- [WHAT YOU HAVE TO DO]:
Go to the line holding "(550, 360) none" in the data below and repeat it exactly, then each line after it up to and including the one holding "[93,95,145,104] [93,154,678,179] ---- //". Omit pictures.

- [Change listing data]:
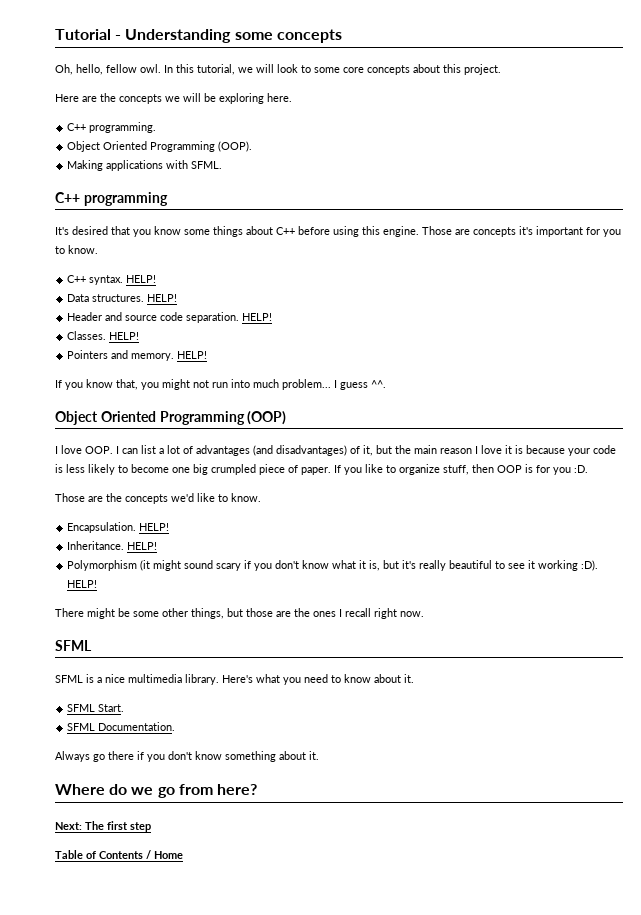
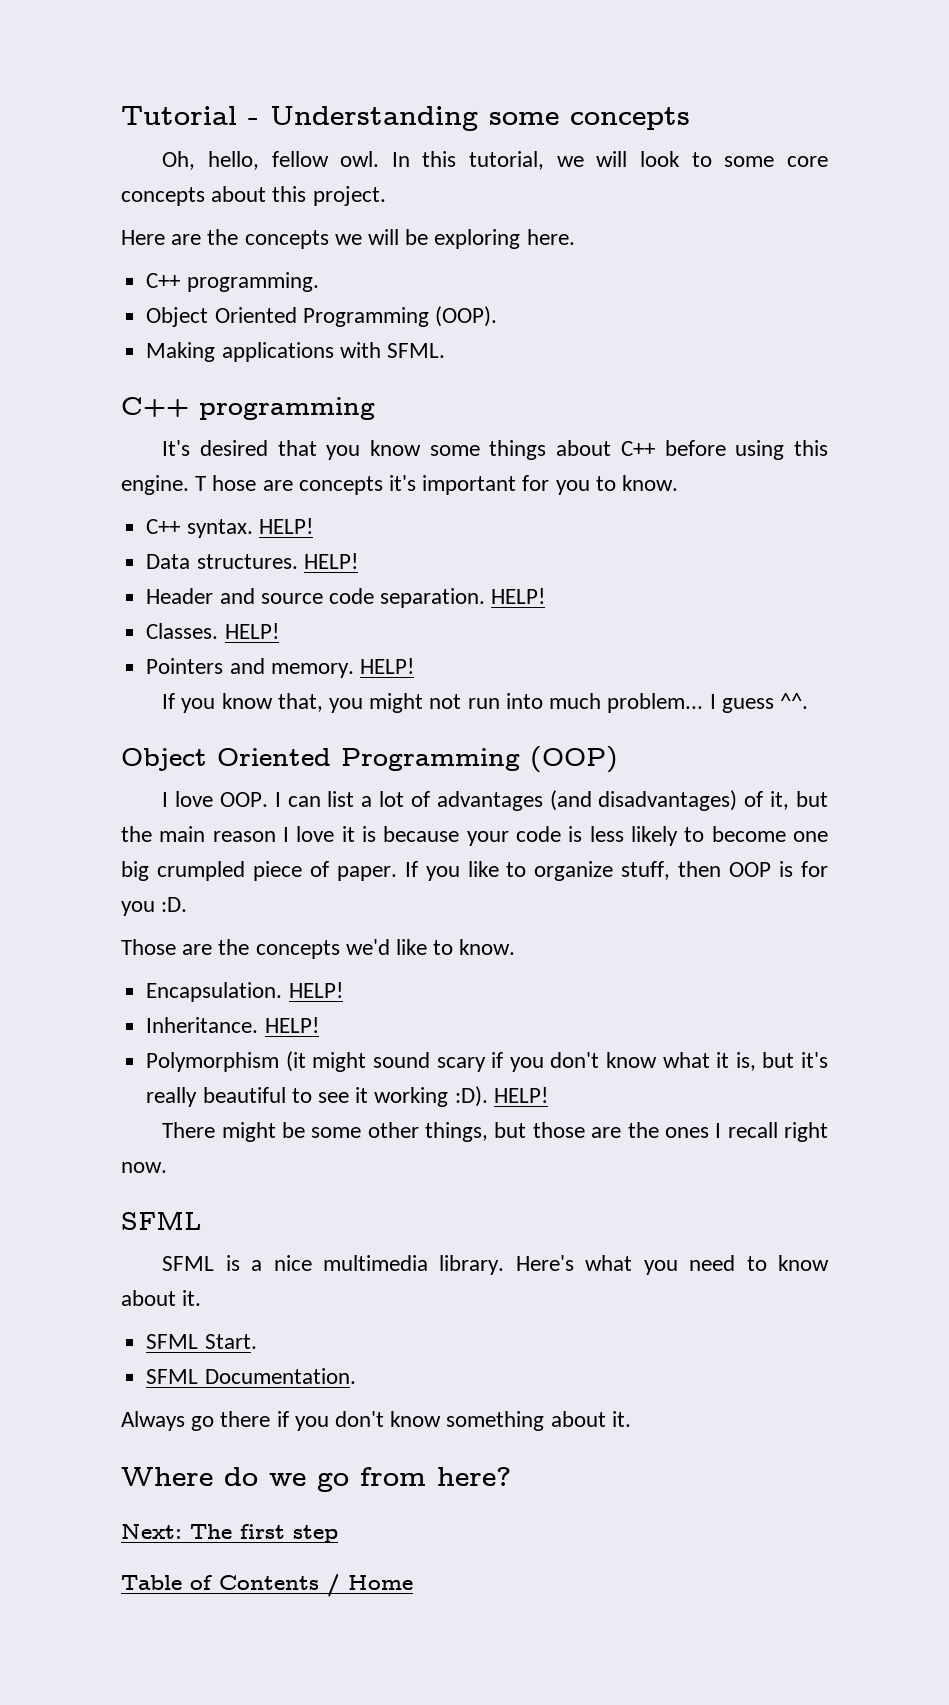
[422,226,452,235] Those -> [195,475,257,491] T hose

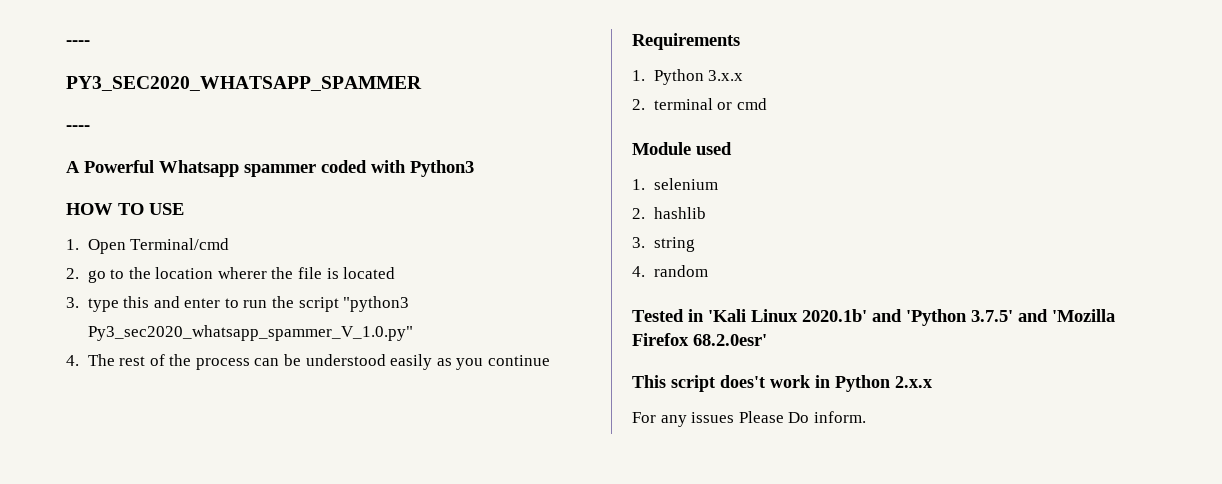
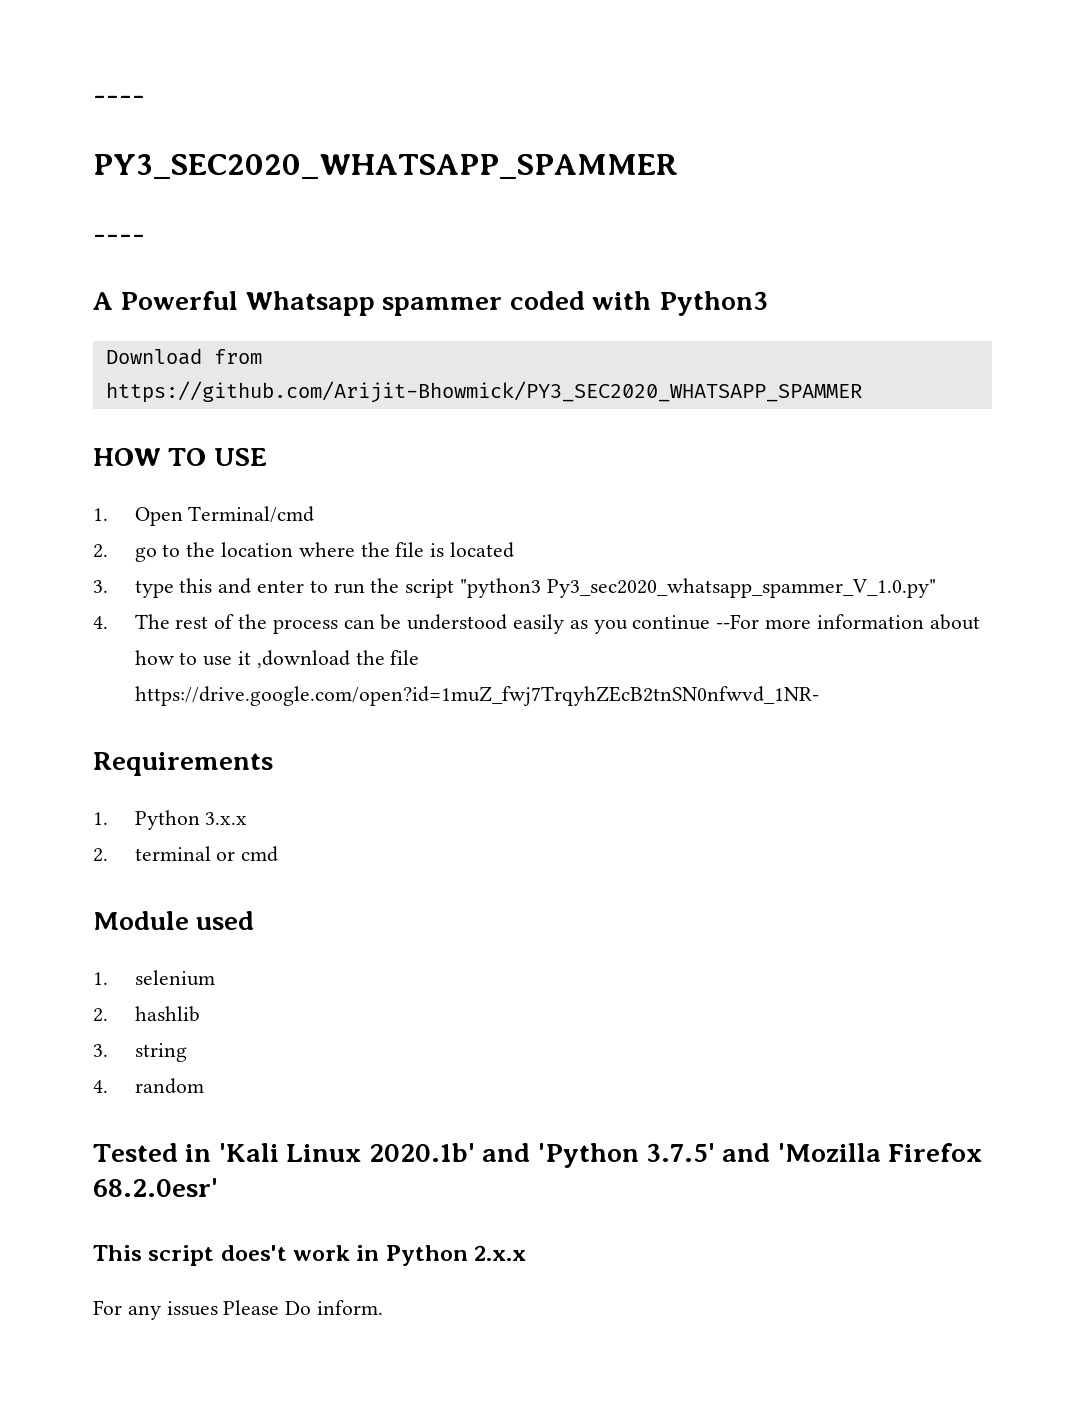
(474, 168) none -> [105,348,262,365] [105,381,862,403] // Download from https://github.com/Arijit-Bhowmick/PY3_SEC2020_WHATSAPP_SPAMMER
[217,267,267,279] wherer -> [298,542,355,557] where
(550, 360) none -> [716,614,980,630] [134,650,420,668] [134,686,819,706] --For more information about how to use it ,download the file https://drive.google.com/open?id=1muZ_fwj7TrqyhZEcB2tnSN0nfwvd_1NR-

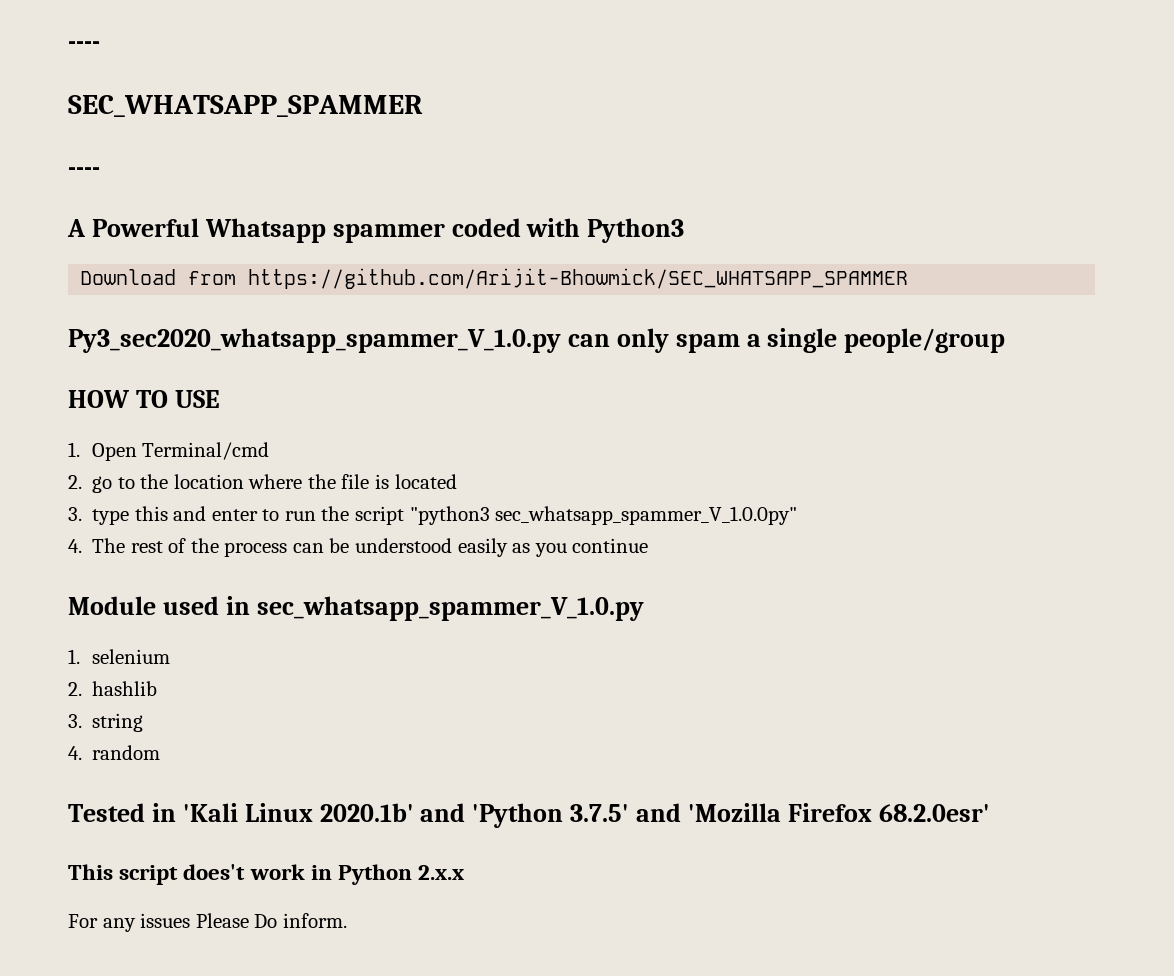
[93,95,145,104] [93,154,678,179] ---- // PY3_SEC2020_WHATSAPP_SPAMMER -> [68,41,100,50] [68,95,423,117] ---- // SEC_WHATSAPP_SPAMMER
[105,381,862,403] https://github.com/Arijit-Bhowmick/PY3_SEC2020_WHATSAPP_SPAMMER -> [248,268,909,289] [68,328,1006,353] https://github.com/Arijit-Bhowmick/SEC_WHATSAPP_SPAMMER // Py3_sec2020_whatsapp_spammer_V_1.0.py can only spam a single people/group
[546,578,936,598] Py3_sec2020_whatsapp_spammer_V_1.0.py" -> [495,506,798,525] sec_whatsapp_spammer_V_1.0.0py"
[716,614,980,630] [134,650,420,668] [134,686,819,706] [93,752,273,776] [93,810,248,830] [93,846,279,862] --For more information about how to use it ,download the file https://drive.google.com/open?id=1muZ_fwj7TrqyhZEcB2tnSN0nfwvd_1NR- // Requirements // 1. Python 3.x.x // 2. terminal or cmd -> (649, 545) none
(255, 920) none -> [225,596,644,621] in sec_whatsapp_spammer_V_1.0.py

- [SOLUTION BELOW]:
(550, 360) none -> [716,614,980,630] [134,650,420,668] [134,686,819,706] --For more information about how to use it ,download the file https://drive.google.com/open?id=1muZ_fwj7TrqyhZEcB2tnSN0nfwvd_1NR-

[93,95,145,104] [93,154,678,179] ---- // PY3_SEC2020_WHATSAPP_SPAMMER -> [68,41,100,50] [68,95,423,117] ---- // SEC_WHATSAPP_SPAMMER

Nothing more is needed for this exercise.